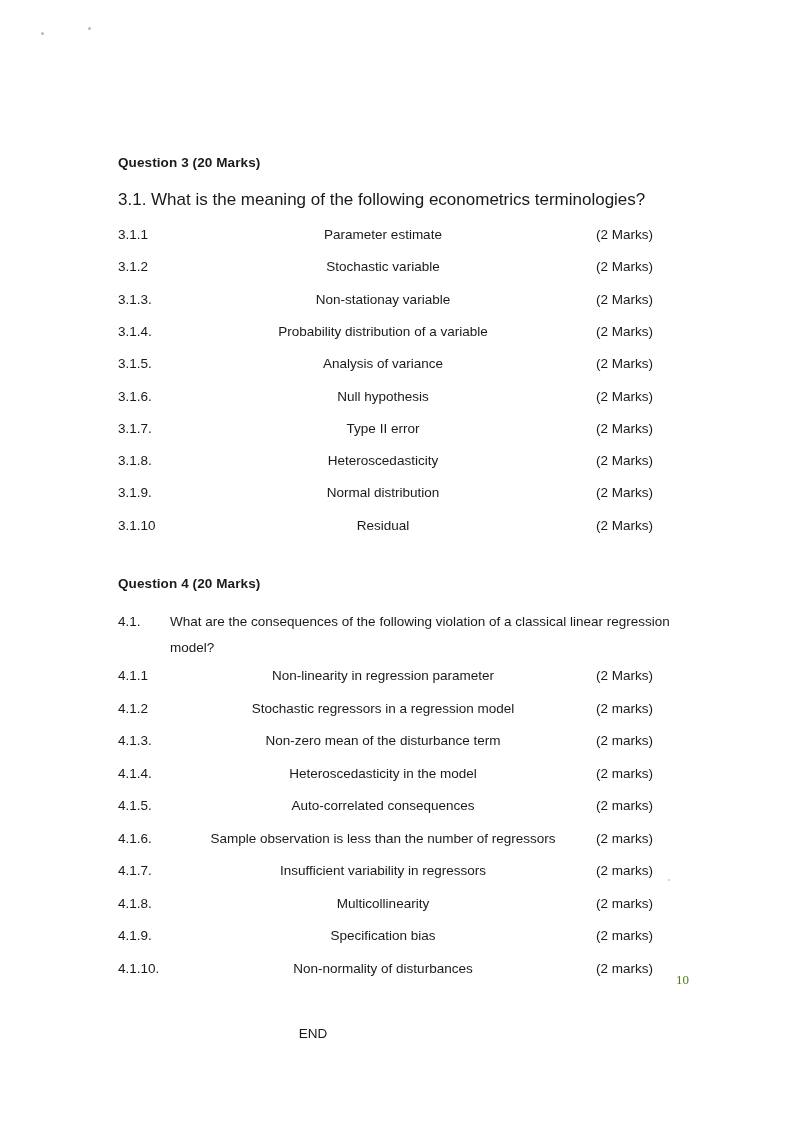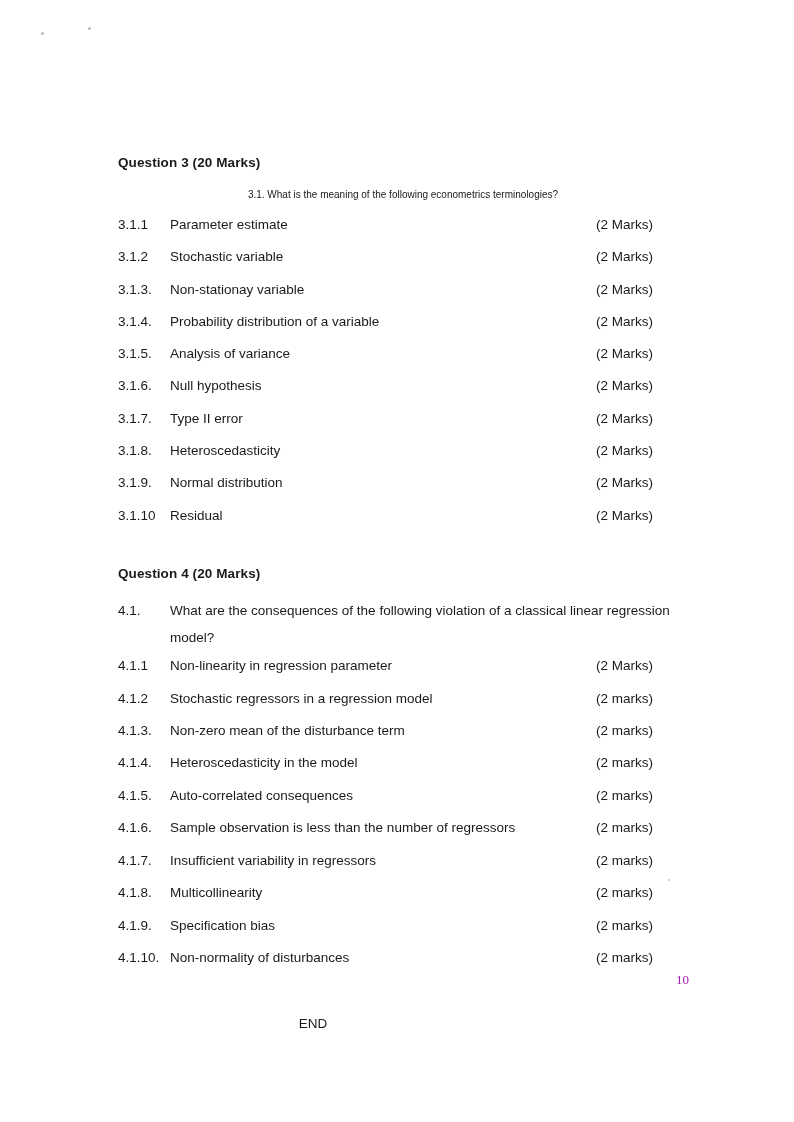--- a/index.html
+++ b/index.html
@@ -38,38 +38,38 @@
     width: 570px;
   }
   .q-title {
     font-size: 13.5px;
     font-weight: bold;
     letter-spacing: 0.1px;
     margin: 0 0 16px 0;
     line-height: 1.3;
   }
   .intro {
-    font-size: 10px;
+    font-size: 17px;
     line-height: 1.45;
     margin: 0 0 14px 0;
-    text-align: center;
   }
   .item {
     display: flex;
     align-items: baseline;
     font-size: 13.5px;
     line-height: 1.4;
     margin-bottom: 13.4px;
   }
   .item .num {
     width: 52px;
     flex: 0 0 52px;
   }
   .item .txt {
     flex: 1 1 auto;
+    text-align: center;
   }
   .item .marks {
     width: 92px;
     flex: 0 0 92px;
     text-align: left;
   }
   .section-gap {
     height: 26px;
   }
   .q4-intro {
@@ -100,21 +100,21 @@
     font-size: 13.5px;
     margin-top: 48px;
     margin-right: 180px;
   }
   .page-number {
     position: absolute;
     left: 676px;
     top: 972px;
     font-family: "Liberation Serif", serif;
     font-size: 13px;
-    color: #a21caf;
+    color: #4d7c0f;
   }
 </style>
 </head>
 <body>
 
 <div class="page">
 
   <div class="speck speck-a"></div>
   <div class="speck speck-b"></div>
   <div class="speck speck-c"></div>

________________________________________

* [INSTRUCTIONS FOR THE TASK]: Search the data for the string "margin" and copy every line where it appears.

* [RESULT]:
     margin: 0 0 16px 0;
     margin: 0 0 14px 0;
     margin-bottom: 13.4px;
     margin-top: 48px;
     margin-right: 180px;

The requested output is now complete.